> Version comparison data
++++++++
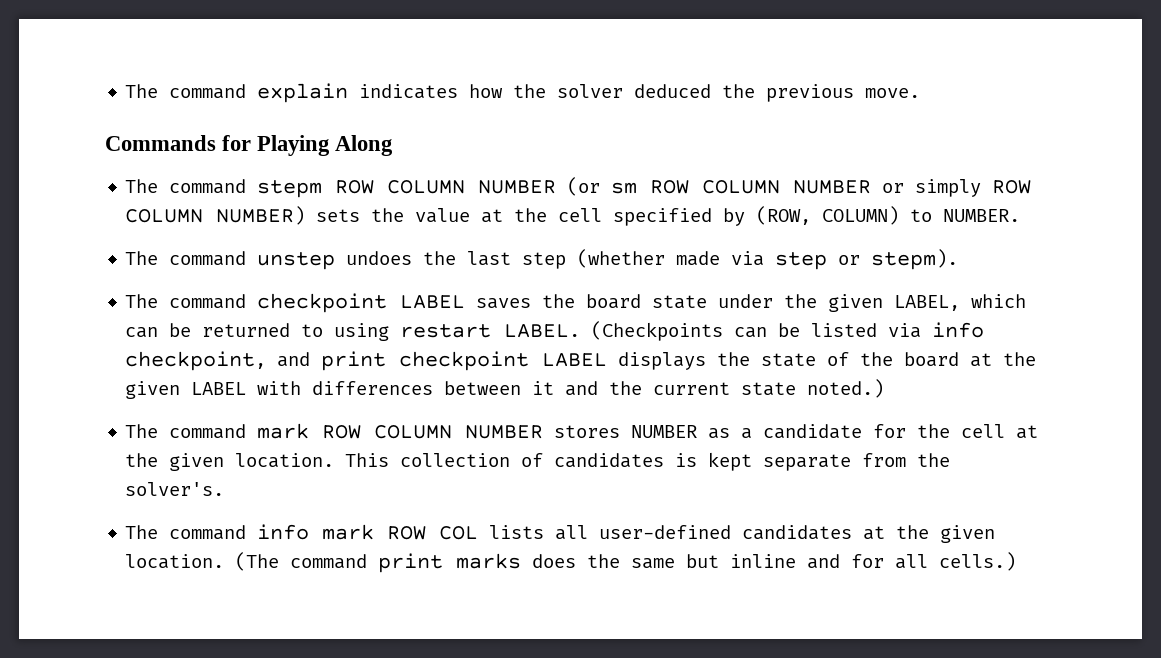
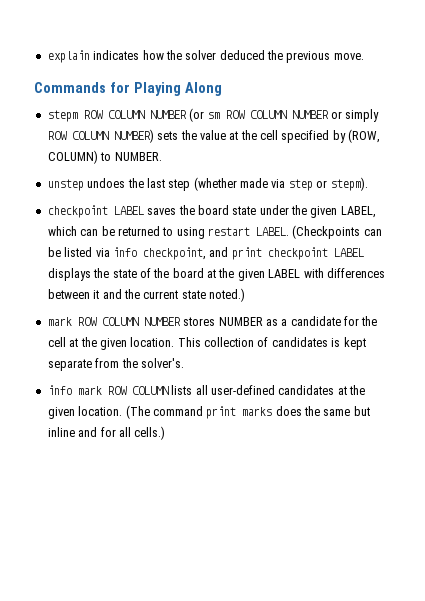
[125,84,247,99] The command -> (47, 56) none
[125,179,247,194] The command -> (222, 89) none
[125,251,247,266] The command -> (162, 156) none
[125,294,247,309] The command -> (368, 184) none
[125,424,247,439] The command -> (245, 295) none
[125,525,247,540] The command -> (184, 363) none
[439,526,479,540] COL -> [131,386,169,395] COLUMN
++++++++
> Description of the task
All lines in the records above that contain "none" are to be reported.

> Task output
[125,84,247,99] The command -> (47, 56) none
[125,179,247,194] The command -> (222, 89) none
[125,251,247,266] The command -> (162, 156) none
[125,294,247,309] The command -> (368, 184) none
[125,424,247,439] The command -> (245, 295) none
[125,525,247,540] The command -> (184, 363) none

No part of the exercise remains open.